As I said, I'll probably contribute a refactoring of the docs at some point.

>> Control file keys:
>> 
>> * comment -- Should mention that it's used for CREATE COMMENT ON EXTENSION, 
>> no?
>> * version -- If it's free-form, how will you do dependency-checking? Or will 
>> you?
>> * script
>> * encoding -- Seems unnecessary; one can explicitly set it in the .sql file, 
>> no?
>> * custom_variable_classes
> 
> Doc says:
>  http://pgsql.tapoueh.org/extensions/doc/html/extend-extension.html
> 
>  This control file allows for registering the extension and should
>  provide values for the keys described below.
> 
> Then there's the detail about fields. I think the context is enough to
> understand, but I'd be happy to integrate some revisions of the current
> content.

Yes, I think if you just mentioned that the comment is used for an implicit 
CREATE COMMENT that it would be useful. That's true, yes? The others are okay 
as-is.

> For the version, it has been agreed before (Developer Meeting) that v1
> would not care about inter-extension dependencies nor be smart about it,
> or I would have proposed a patch to have the following into core:
> 
>  http://packages.debian.org/sid/postgresql-9.0-debversion

OKay.

> 
>> I don't understand this paragraph:
>> 
>>     <para>
>>      The admin
>>      function <link 
>> linkend="functions-extension">pg_extension_flag_dump</link>
>>      can be used to revert the default <literal>pg_dump</literal> policy
>>      about objects that belong to an extension and force the flagged objects
>>      to be part of the backups.
>>     </para>
>> 
>> What's a pg_dump policy?
> 
> Here again not being a native speaker shows up it seems. What I mean is
> that the only goal of all this patch is for pg_dump to stop including
> extensions install scripts, but just mark the dependency.

Yeah. Say that then. Makes much more sense.

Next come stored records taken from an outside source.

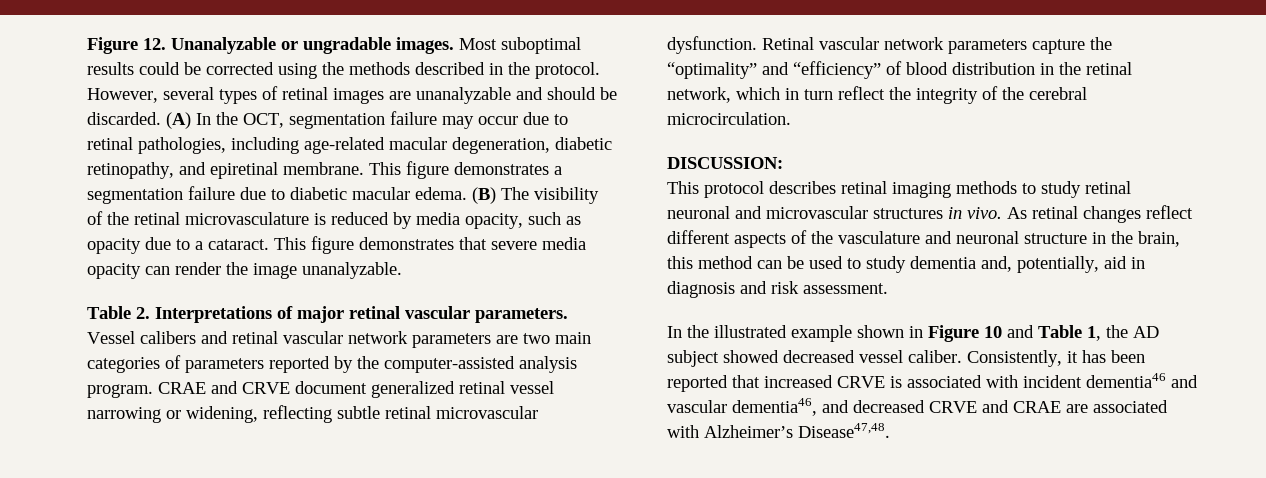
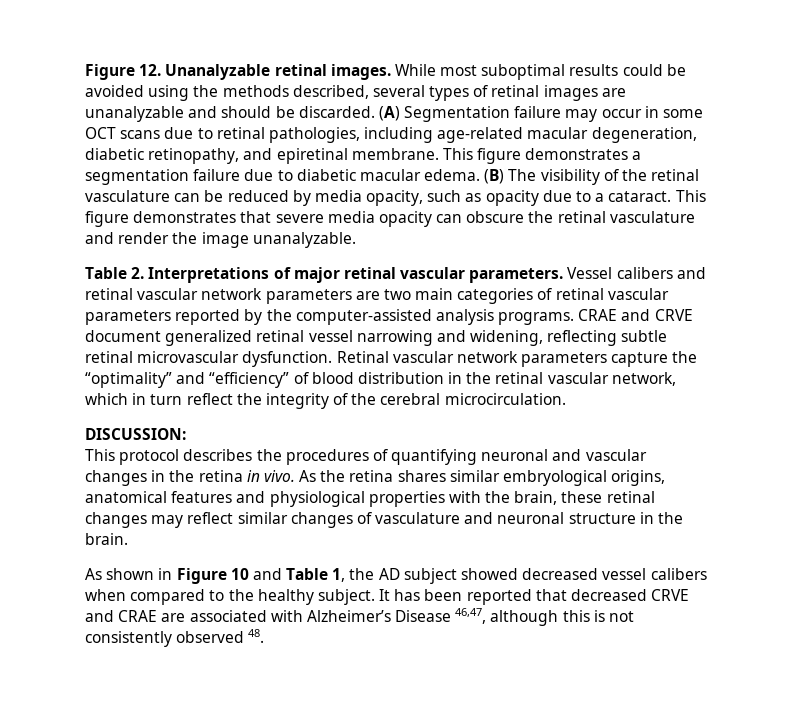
- Figure 12. Unanalyzable or ungradable images. Most suboptimal results could be corrected using the methods described in the protocol. However, several types of retinal images are unanalyzable and should be discarded.
+ Figure 12. Unanalyzable retinal images. While most suboptimal results could be avoided using the methods described, several types of retinal images are unanalyzable and should be discarded.
- (A) In the OCT, segmentation failure may occur due to retinal pathologies, including age-related macular degeneration, diabetic retinopathy, and epiretinal membrane.
+ (A) Segmentation failure may occur in some OCT scans due to retinal pathologies, including age-related macular degeneration, diabetic retinopathy, and epiretinal membrane.
- (B) The visibility of the retinal microvasculature is reduced by media opacity, such as opacity due to a cataract.
+ (B) The visibility of the retinal vasculature can be reduced by media opacity, such as opacity due to a cataract.
- This figure demonstrates that severe media opacity can render the image unanalyzable.
+ This figure demonstrates that severe media opacity can obscure the retinal vasculature and render the image unanalyzable.
- Vessel calibers and retinal vascular network parameters are two main categories of parameters reported by the computer-assisted analysis program.
+ Vessel calibers and retinal vascular network parameters are two main categories of retinal vascular parameters reported by the computer-assisted analysis programs.
- CRAE and CRVE document generalized retinal vessel narrowing or widening, reflecting subtle retinal microvascular dysfunction.
+ CRAE and CRVE document generalized retinal vessel narrowing and widening, reflecting subtle retinal microvascular dysfunction.
- Retinal vascular network parameters capture the “optimality” and “efficiency” of blood distribution in the retinal network, which in turn reflect the integrity of the cerebral microcirculation.
+ Retinal vascular network parameters capture the “optimality” and “efficiency” of blood distribution in the retinal vascular network, which in turn reflect the integrity of the cerebral microcirculation.
- This protocol describes retinal imaging methods to study retinal neuronal and microvascular structures in vivo. As retinal changes reflect different aspects of the vasculature and neuronal structure in the brain, this method can be used to study dementia and, potentially, aid in diagnosis and risk assessment.
- In the illustrated example shown in Figure 10 and Table 1, the AD subject showed decreased vessel caliber. Consistently, it has been reported that increased CRVE is associated with incident dementia46 and vascular dementia46, and decreased CRVE and CRAE are associated with Alzheimer’s Disease47,48.
+ This protocol describes the procedures of quantifying neuronal and vascular changes in the retina in vivo. As the retina shares similar embryological origins, anatomical features and physiological properties with the brain, these retinal changes may reflect similar changes of vasculature and neuronal structure in the brain.
+ As shown in Figure 10 and Table 1, the AD subject showed decreased vessel calibers when compared to the healthy subject. It has been reported that decreased CRVE and CRAE are associated with Alzheimer’s Disease 46,47, although this is not consistently observed 48.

> So obviously, if your extension provides for some user editable content,
> you want to reverse the default behavior and have those content be parts
> of the dump, right?

Right.

> Now, to phrase that in a manual fashion...
> 
>> * There appears to be an irrelevant change to the docs for replace().
> 
> As detailed in another thread, the patch you're reviewing depends on
> another one that has been reviewed separately, marked as ready, but is
> not yet in. So the extension patch is including the pg_execute_sql_file
> patch, to ease your reviewer work (you don't have to deal with patch
> dependencies). So you're seeing unrelated-at-first-glance changes.

Got it.

>> Also, why are the placholders different than everywhere else? I see
>> 
>> + SELECT pg_execute_sql_string('CREATE SCHEMA @schema@;', '@schema@', 
>> 'utils');
>> 
>> and
>> 
>> + SELECT pg_execute_sql_string('CREATE SCHEMA s;', 's', 'bar');
>> 
>> Why not $1 like is used in PREPARE and user-defined functions? I think
>> the second example is particularly weird, as there's nothing to
>> indicate that "s" is a placeholder. I don't mind "@schema@", but would
>> like to see uses of such things be consistent throughout PostgreSQL
>> (and I expect that one cannot add such as placeholders to PREPARE).
> 
> The @extschema@ syntax has been proposed by Heikki, and I just adopted
> it. If another is to emerge, I'll adapt to it. While preparing this, I
> didn't want to mix mechanism and policy, so there's nothing imposed on
> the extension authors or the function users wrt to what a placeholder
> name should look like.

Okay. I think I see the need to differentiate between a variable in .control.in 
replaced by `make` and one replaced by `CREATE EXTENSION`. Something explaining 
that might be good.

>> In the CREATE EXTENSION docs, I don't understand this section:
>>      <varlistentry>
>>       <term>NO USER DATA</term>
>> Does it mean that no user data will be dumped when the extension is
>>      dumped?
> 
> Consider you have an extension with user data. At create extension time,
> you're creating a table to hold the data, and maybe you insert default
> values into it. At pg_restore time, CREATE EXTENSION will be called
> again. Do you want the extension's provided default user data to be
> restored, or the one from the backup?

Backup.

> So pg_dump will issue CREATE EXTENSION foo WITH NO USER DATA variant,
> and will also issue dump commands for objects marked as being user data,
> so that at pg_restore time you get the values from the backup when it
> makes sense.

Ah, I see.

> Updates on the manual style paragraph to explain that are welcome. It
> could be that what's needed is a better overview of the whole thing
> somewhere, but I though what's written would be enough. It seems to be
> only enough when you already know what it's all about --- and that's
> typical of Unix style man pages. Do we want to include an extension
> author tutorial?

Yes!

>> Why would multiple control files be necessary? And how would it map to
>> EXTVERSION? Would all the extensions get the one version in
>> EXTVERSION?
> 
> That part has been extensively re-hashed by Alvaro (and Heikki I think)
> already. The basis for multiple control files per extension is to be
> able to cope with contrib/spi, that contains 5 extensions:
> 
> MODULES = autoinc insert_username moddatetime refint timetravel
> EXTENSION = autoinc auto_username moddatetime refint timetravel
> EXTVERSION = $(VERSION)
> 
> Now, would you make the same layout choice and maintain different
> version numbering schemes, you still can do that, but you won't benefit
> from the EXTVERSION facility.

Okay. So a control file corresponds to a single extension with a single 
version, but that extension might have multiple files, right? No, wait, you 
have five *extensions* above (but only one version number). Why not just make 
it *on* extension in five scripts? That would be less confusing to me, given 
that you can have only one version number, it appears.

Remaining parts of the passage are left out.